Nate Forbes, captain of the Iced Down, a 38-foot Bertram that is slipped at Deep Sea Headquarters, agrees that the red snapper is one of the favorite fish for Winter Texans, and that he has lost business because of the federal regulations.

"They're really putting a hurt on us. This will trickle down to the hotel and cottage business. People used to come in on Friday night, stay in a hotel, fish with me and shop in Port Aransas. A lot of the guys come with their wives who shop in Port Aransas," Forbes said.

"The problem is they have the whole Gulf of Mexico grouped as one fishery. On the East Coast they don't have the numbers they used to have. Here in Texas, there are more shipwrecks, oil rigs and other bottom structures. We have the perfect area for red snapper, and we're being unfairly judged," he said.

Forbes said a fair solution would be to divide the Gulf into perhaps three sectors, with one sector alone covering the Texas cost.

Many other charter operators agree that there are plenty of red snapper, and that a prohibition on fishing for them in federal and state waters is bad for business.

Capt. Marvin Horner has run head boats for 33 years in Port Aransas, and he currently runs the New Pelican out of Deep Sea Headquarters.

He said he would take out 30 people once a week to fish for red snapper if the season was open.

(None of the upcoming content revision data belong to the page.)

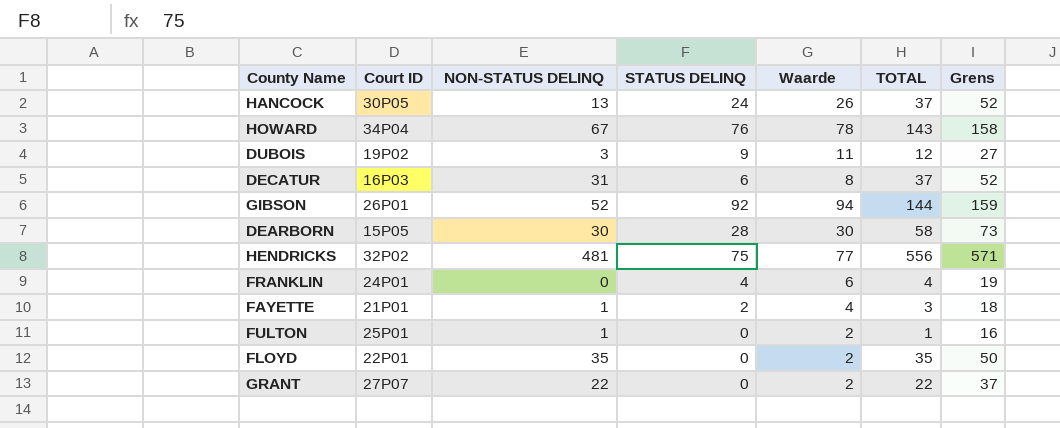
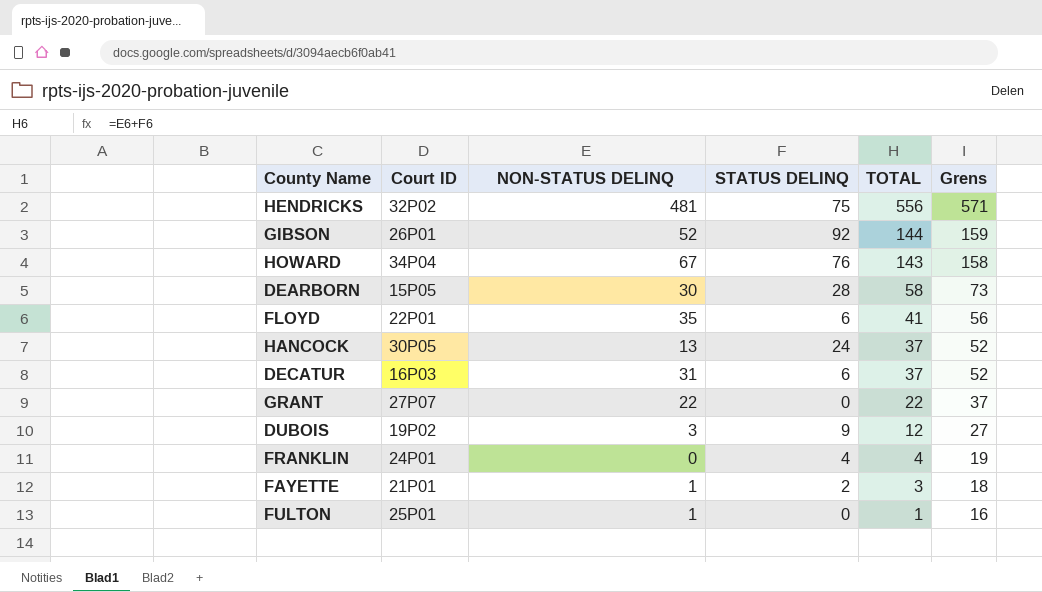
row order: none -> TOTAL descending
column Waarde | formula: [STATUS DELINQ] + 2 -> none
FLOYD | STATUS DELINQ: 0 -> 6
FLOYD | TOTAL: 35 -> 41
FLOYD | Grens: 50 -> 56

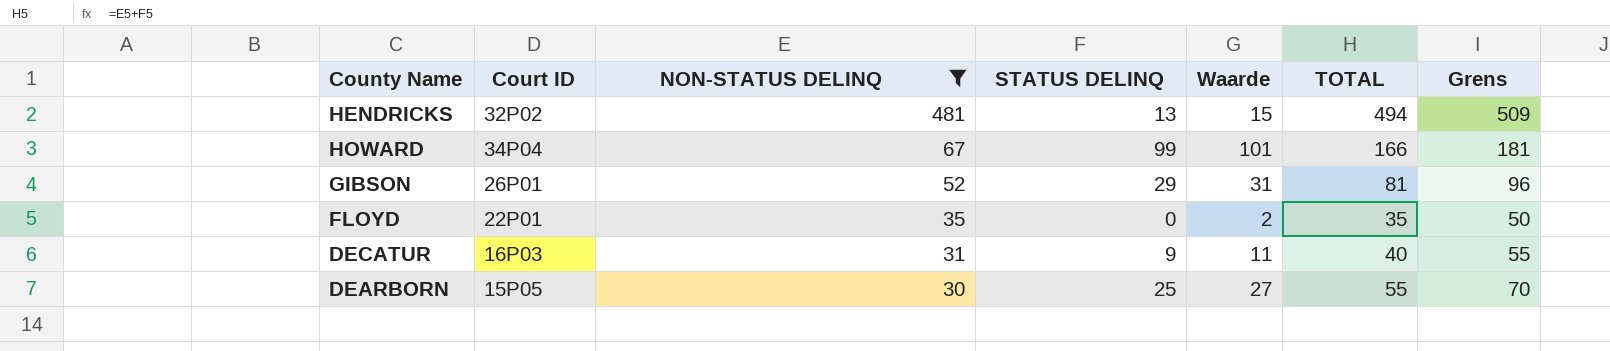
filter: none -> NON-STATUS DELINQ >= 30
row order: TOTAL descending -> NON-STATUS DELINQ descending
column Waarde | formula: none -> [STATUS DELINQ] + 2
HENDRICKS | STATUS DELINQ: 75 -> 13
HENDRICKS | TOTAL: 556 -> 494
HENDRICKS | Grens: 571 -> 509
HOWARD | STATUS DELINQ: 76 -> 99
HOWARD | TOTAL: 143 -> 166
HOWARD | Grens: 158 -> 181
GIBSON | STATUS DELINQ: 92 -> 29
GIBSON | TOTAL: 144 -> 81
GIBSON | Grens: 159 -> 96
FLOYD | STATUS DELINQ: 6 -> 0
FLOYD | TOTAL: 41 -> 35
FLOYD | Grens: 56 -> 50
DECATUR | STATUS DELINQ: 6 -> 9
DECATUR | TOTAL: 37 -> 40
DECATUR | Grens: 52 -> 55
DEARBORN | STATUS DELINQ: 28 -> 25
DEARBORN | TOTAL: 58 -> 55
DEARBORN | Grens: 73 -> 70

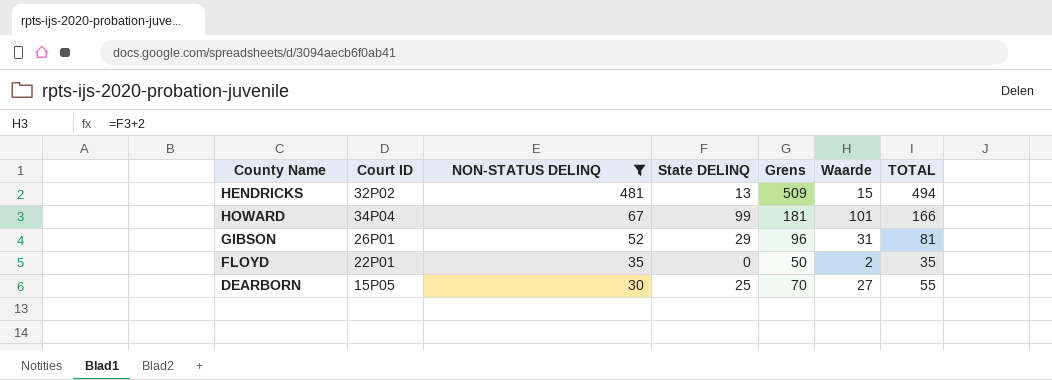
column name: STATUS DELINQ -> State DELINQ
column Grens | position: 7 -> 5
row DECATUR: 16P03 | 31 | 9 | 11 | 40 | 55 -> none

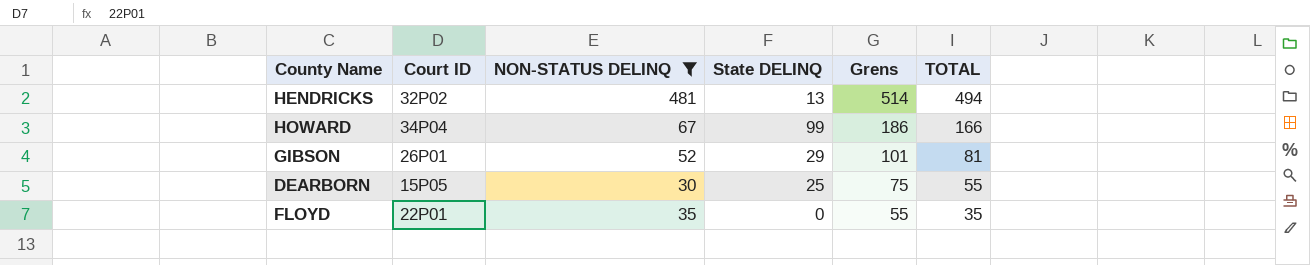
row order: NON-STATUS DELINQ descending -> Grens descending
column Waarde | formula: [State DELINQ] + 2 -> none
column Grens | formula: [TOTAL] + 15 -> [TOTAL] + 20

"Winter Texans definitely want red snapper, but boats with federal permits can't fish the state waters. The party boats suffer the most. I have one customer right now who is very disappointed that he can't go snapper fishing," Horner said.

"I think the season should be all year long, and the limit set to the first four you catch of any size, at least in the wintertime. To shut down the season completely, I don't think that's right," he said. "We are losing the Winter Texan business because of the season closure. There is enough snapper out there to fish."